Stolen Time

Attachment parenting, confidence, empowerment, Family, Marriage, Mother, Parenting, Uncategorized

First of all, Happy Birthday to my momma. 

  
Everyone has the “perfect” mom…. And I’m here to say, I have the “perfect” mom. I mean, we get in our fair share of arguments but I wouldn’t trade her in. My mom was once a young mom with three children who too most likely felt like a huge failure. 

Why, why do we [women] find fault in like everything? Now, let’s backpedal a bit and bring you to my mom at 24 years of age. Marriage falling apart, 4 year old boy, 3 year old girl and infant baby boy. 24, people. 

Maybe you’ve been there, maybe you’re there now. I’m here to say, I admire you. You feel like a failure and like you’re never going to muddle out of the mounds of debt and depression and these children need you… And you need a partner; however, s/he is gone. I think my mom would tell you: this sh!t is hard and it’s not going to get easier. She would tell you the pain is heavy and the stress is intense. She would also say the most painful part is losing your children. She would say the courts f’d up and gave her children to the wrong parent. She would tell you her children suffered tremendously because of her. 

She blames herself. Everyday she tries to make up for stolen time… She can’t. It’s gone. 

For so many years I cried for my mom. I wanted her in my life, daily. I knew what I was missing out on; but, more importantly, I knew what my siblings needed- their mom. I, at the age of 6, was certainly no replacement for a mother. I tried. 

A moment of clarity came over me as I sit in tears on my therapist’s couch. WHY AM I STRUGGLING IN MY MARRIAGE AND PARENTING? I knew some of our marriage issues were unearthing through my rotten childhood. My husband has a lovely family, solid foundation. I, very very cracked. I told her of a story (unrelated to myself) about a 2 year old boy being forgot in the car in the middle of Arizona summer and he died. I literally cried all night for him. Young, forgotten child in the car. How horrifying. How lonely. How sad. My therapist said, “Amber, do you know why you can’t shake that”? I stared, confused. “You’re the baby stuck in the car, you’re waiting for your parents to save you, comfort you, protect you. They didn’t.” 

They didn’t

Maybe, they just couldn’t. Two people interested in the same thing: 3 children and ripping apart the other person. Divorce. Hatred. Dirty laundry. Attorneys. Judgements. Weekend visitation. It’s all just f’d up. 

They couldn’t. 

I knew my parents would never work it out. I knew they would never be amicable. I never even wishes or prayed for it. I only prayed my life would not reflect theirs. I didn’t want to go through the pain again. 

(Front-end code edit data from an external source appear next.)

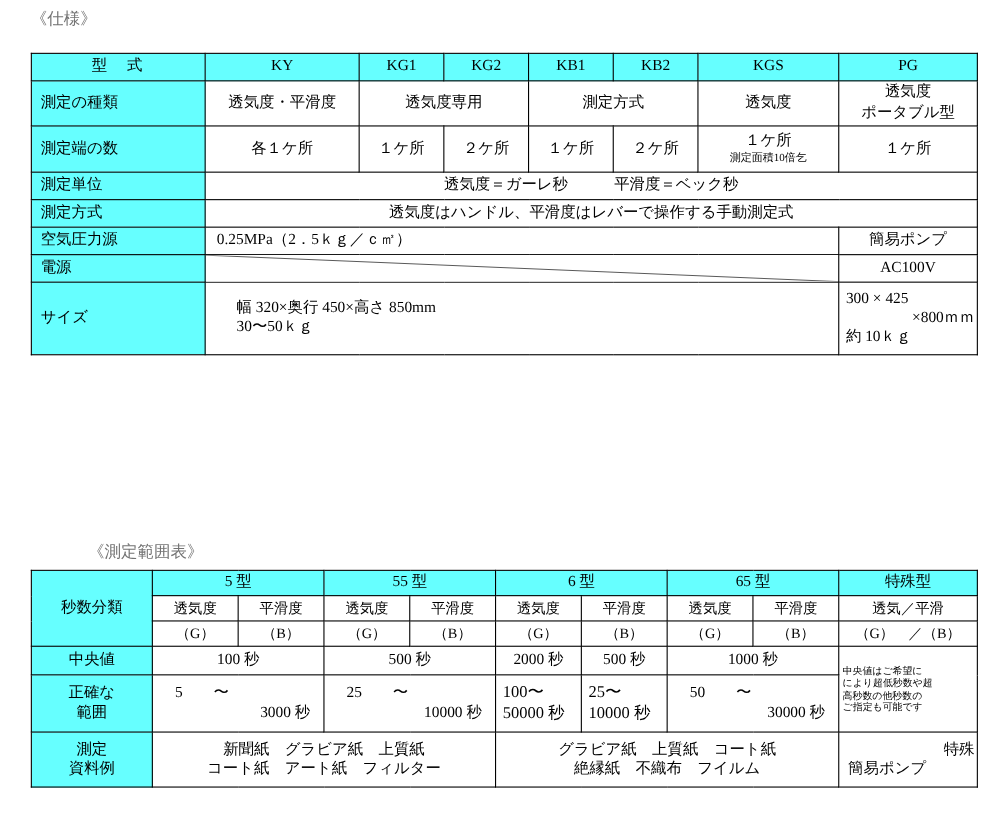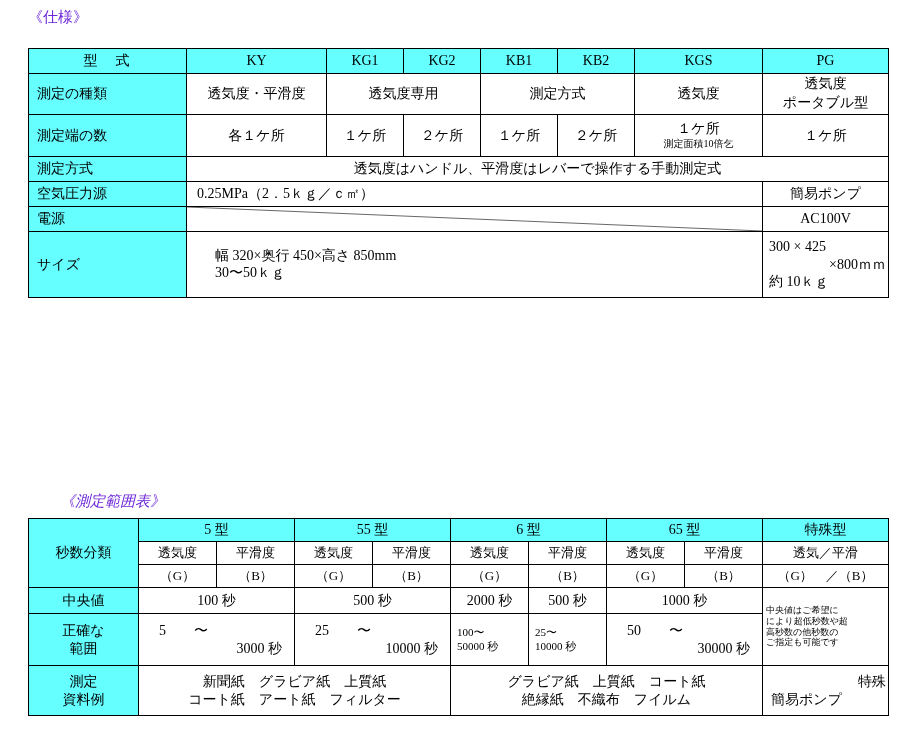--- a/index.html
+++ b/index.html
@@ -23,7 +23,7 @@
   .section-title {
     font-size: 15px;
     font-family: "Liberation Serif", "DejaVu Serif", serif;
-    color: #6d28d9;
+    color: #737373;
   }
   #spec-title {
     position: absolute;

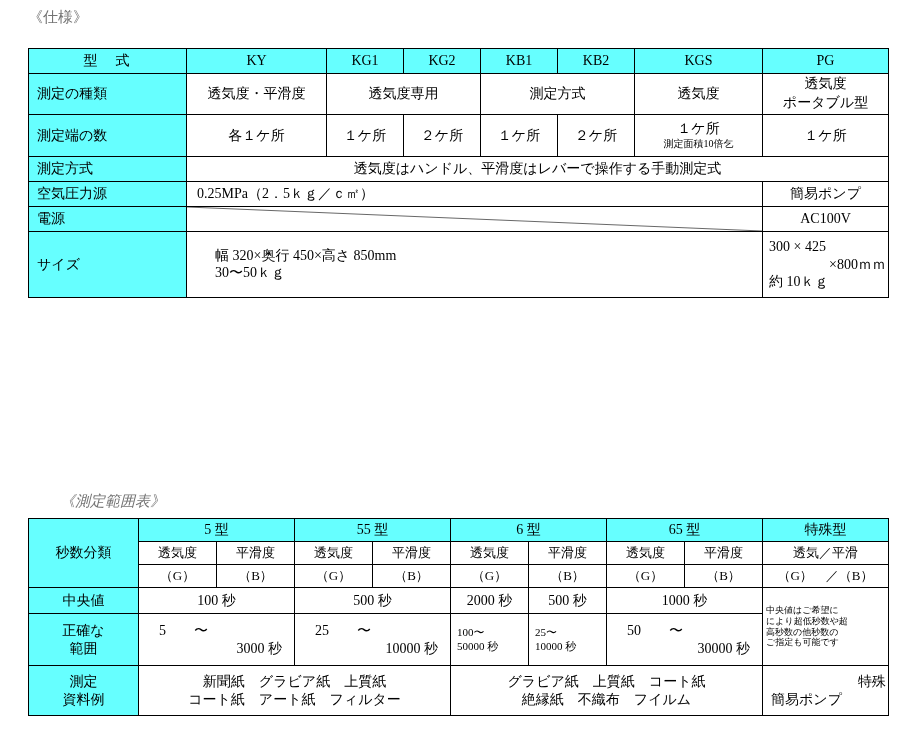--- a/index.html
+++ b/index.html
@@ -147,6 +147,10 @@
         <td class="white">１ケ所</td>
       </tr>
 
+      <tr>
+        <td class="cyan lbl">測定単位</td>
+        <td class="white" colspan="7">透気度＝ガーレ秒　　　平滑度＝ベック秒</td>
+      </tr>
 
       <tr>
         <td class="cyan lbl">測定方式</td>

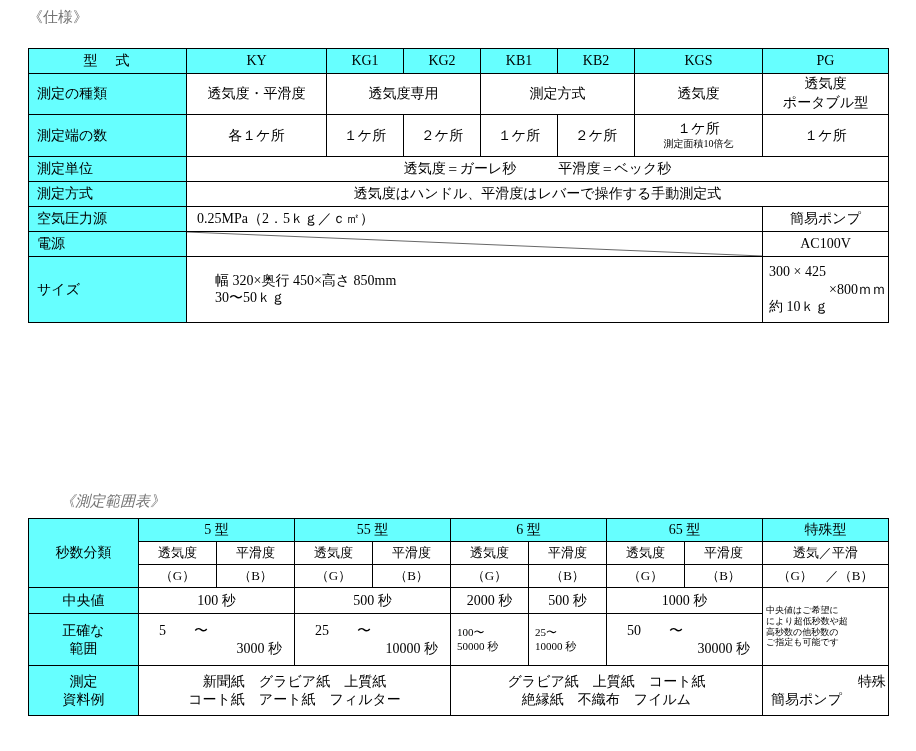--- a/index.html
+++ b/index.html
@@ -32,9 +32,8 @@
   }
   #range-title {
     position: absolute;
-    left: 60px;
+    left: 80px;
     top: 492px;
-    font-style: italic;
   }
 
   table {

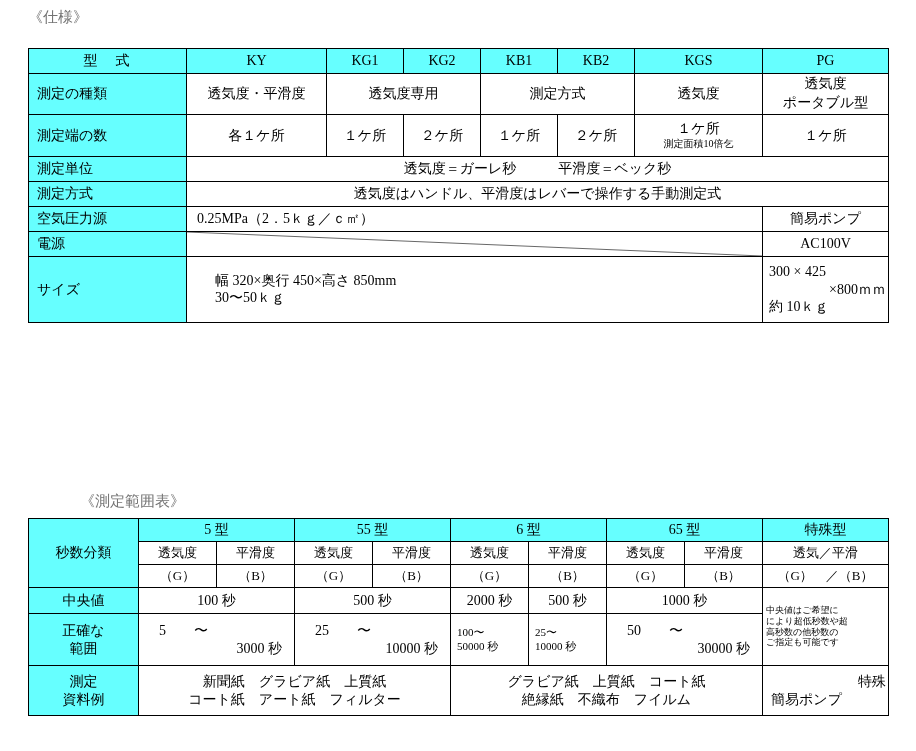--- a/index.html
+++ b/index.html
@@ -63,7 +63,7 @@
   .hdr { letter-spacing: 2px; }
   .lbl { text-align: left; padding-left: 8px; }
   .small { font-size: 10px; }
-  .smaller { font-size: 11px; }
+  .smaller { font-size: 15px; }
   .left-pad { text-align: left; padding-left: 10px; }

How did my mom survive that pain? My son went to the ER one night and I thought I would lose it, ear infection. Drama. How in the world did my mom go years without holding, squishing, smelling, and cuddling her little lug bugs? 

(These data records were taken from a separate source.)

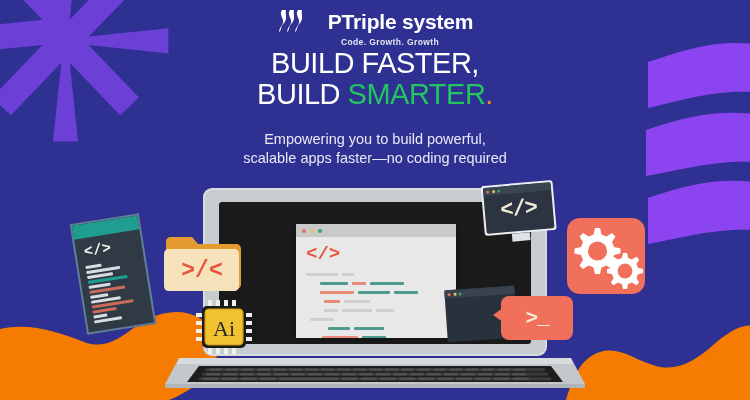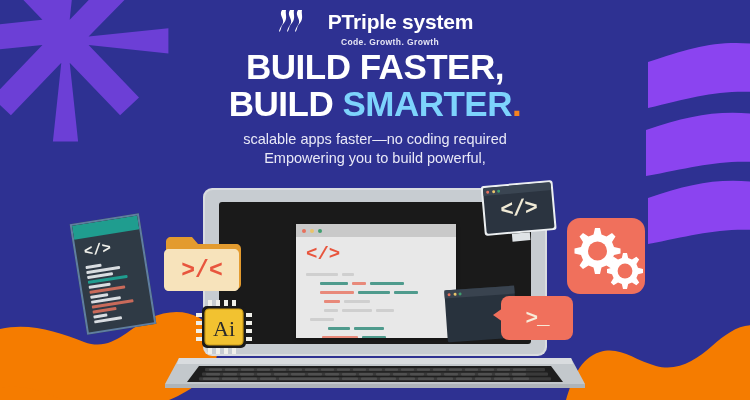--- a/index.html
+++ b/index.html
@@ -37,7 +37,7 @@
     position:absolute; left:0; right:0; top:48px; text-align:center; z-index:30;
   }
   .hl-line {
-    font-size:35px; font-weight:bold; color:#ffffff;
+    font-size:29px; font-weight:normal; color:#ffffff;
     line-height:1.07; letter-spacing:-0.5px;
   }
   .hl-accent { color:#7dd3fc; }

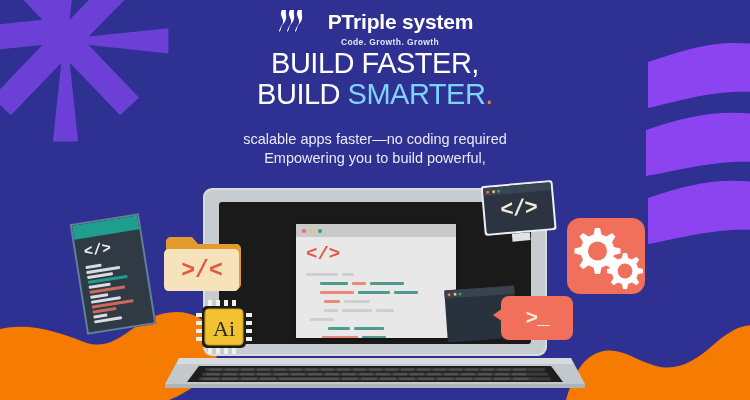--- a/index.html
+++ b/index.html
@@ -40,7 +40,7 @@
     font-size:29px; font-weight:normal; color:#ffffff;
     line-height:1.07; letter-spacing:-0.5px;
   }
-  .hl-accent { color:#7dd3fc; }
+  .hl-accent { color:#22c55e; }
   .hl-dot { color:#f58220; }
 
   .subhead {

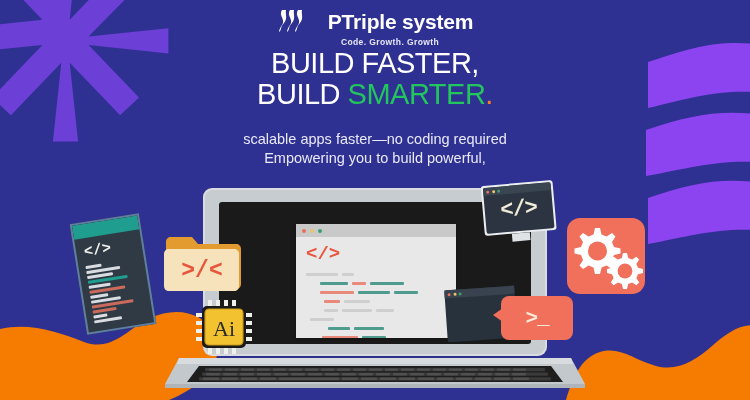--- a/index.html
+++ b/index.html
@@ -181,8 +181,8 @@
   </div>
 
   <div class="subhead">
+    <div>Empowering you to build powerful,</div>
     <div>scalable apps faster—no coding required</div>
-    <div>Empowering you to build powerful,</div>
   </div>
 
   <div class="laptop">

So, now, here I am – 30 and trying to get past all this yucky childhood stuff and pray to God we don’t put our son through any of this… But there are still so many families out there that can relate to this pain. There is so much hurt, so much anger. If I can give you one piece of advice from a child who desperately needed both parents to be civil and kind…

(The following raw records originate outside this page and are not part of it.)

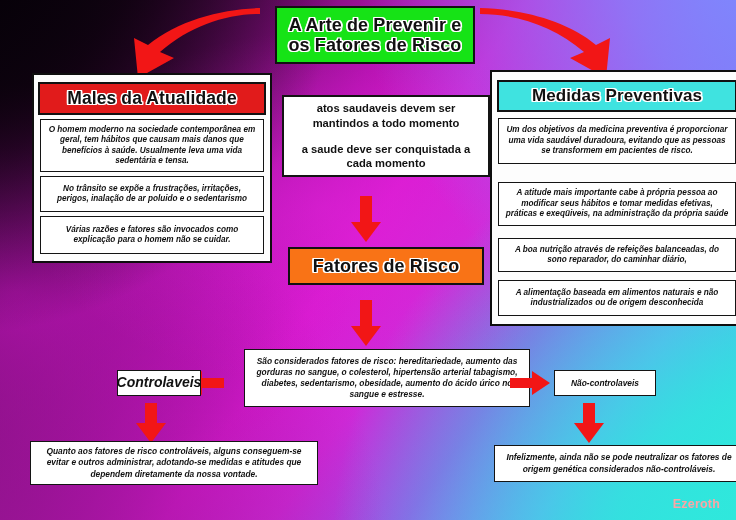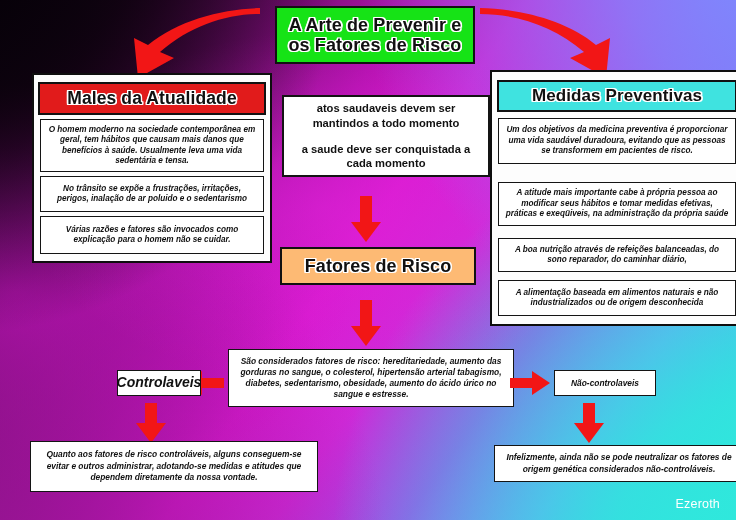--- a/index.html
+++ b/index.html
@@ -91,8 +91,8 @@
     font-size: 17px;
   }
   #center-risk-banner {
-    left: 260px; top: 247px; width: 196px; height: 38px;
-    background: #fdba74;
+    left: 268px; top: 247px; width: 196px; height: 38px;
+    background: #f97316;
     font-size: 18px;
   }
 

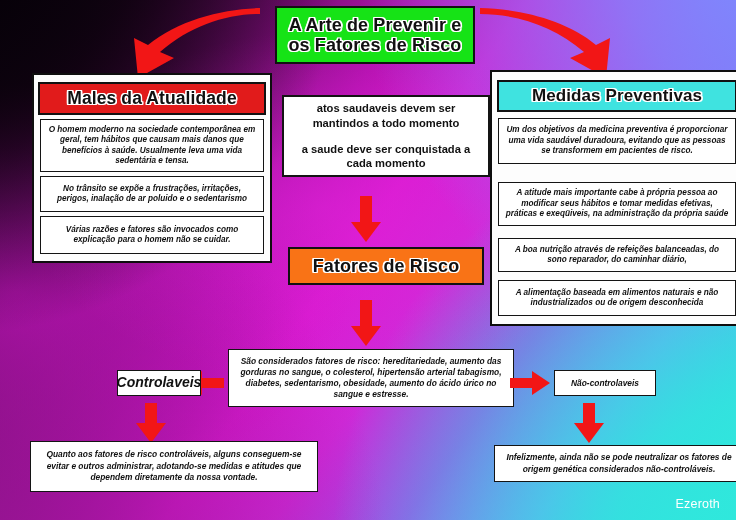--- a/index.html
+++ b/index.html
@@ -153,7 +153,7 @@
 
   
   #risk-list-box {
-    left: 208px; top: 349px; width: 286px; height: 58px;
+    left: 224px; top: 349px; width: 286px; height: 58px;
     font-size: 8.4px;
     line-height: 1.34;
     border-width: 1.6px;

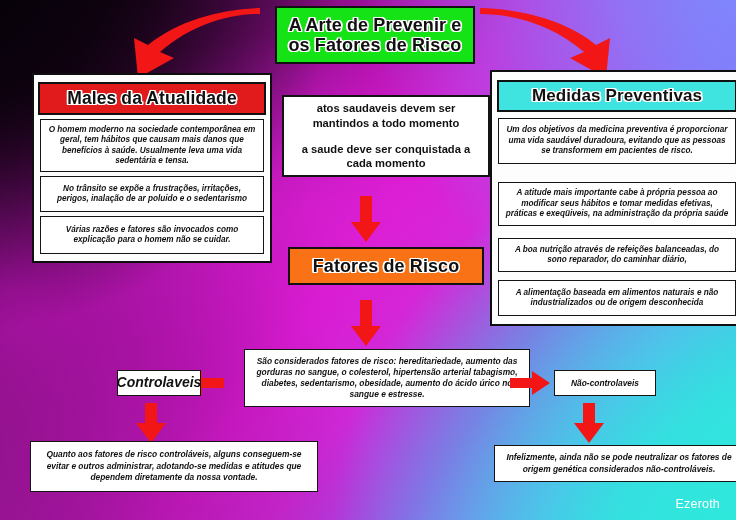--- a/index.html
+++ b/index.html
@@ -164,7 +164,7 @@
   #noncontrollable-box { left: 534px; top: 370px; width: 102px; height: 26px; font-size: 8.4px; }
 
   
-  #bottom-left-box { left: 10px; top: 441px; width: 288px; height: 51px; font-size: 8.4px; line-height: 1.36; }
+  #bottom-left-box { left: 10px; top: 441px; width: 288px; height: 44px; font-size: 8.4px; line-height: 1.36; }
   #bottom-right-box { left: 474px; top: 445px; width: 250px; height: 37px; font-size: 8.4px; line-height: 1.36; }
 
   

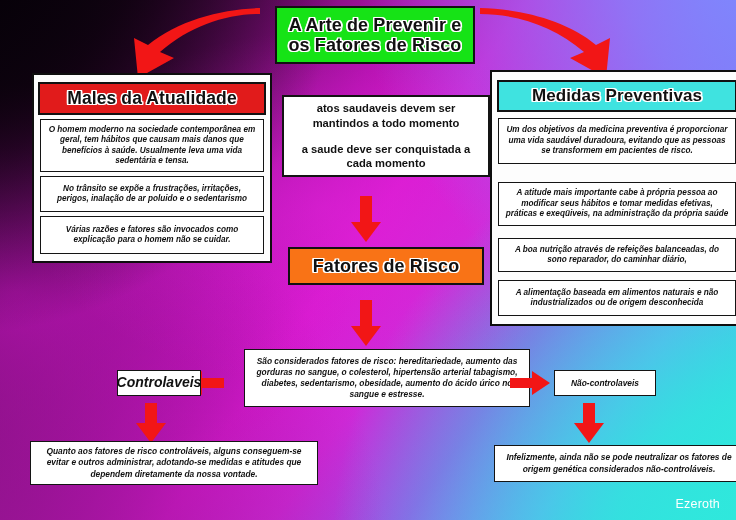--- a/index.html
+++ b/index.html
@@ -181,9 +181,9 @@
   
   #signature {
     right: 16px; bottom: 9px;
-    color: #ffffff;
+    color: #fca5a5;
     font-size: 12.5px;
-    font-weight: normal;
+    font-weight: bold;
     letter-spacing: .2px;
   }
 </style>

Don’t deny your children their right to see the other parent. They will resent you. 

Don’t deny your children their right to visit with their grandparents. They will really resent you. 

Don’t talk bad about the other parent in front of them. Just don’t do it. 

Co-parent. Make decisions about their lives and focus on them. Not YOU. 

We just finished a holiday season and every year I’m so thankful it’s over. I can’t help but think of all the pain I had each Christmas without my family. Now that I have my own little family the holidays are bright; but, the past is sometimes hard to shake and I have to continually remind myself that I am in charge of my happiness and no one else. 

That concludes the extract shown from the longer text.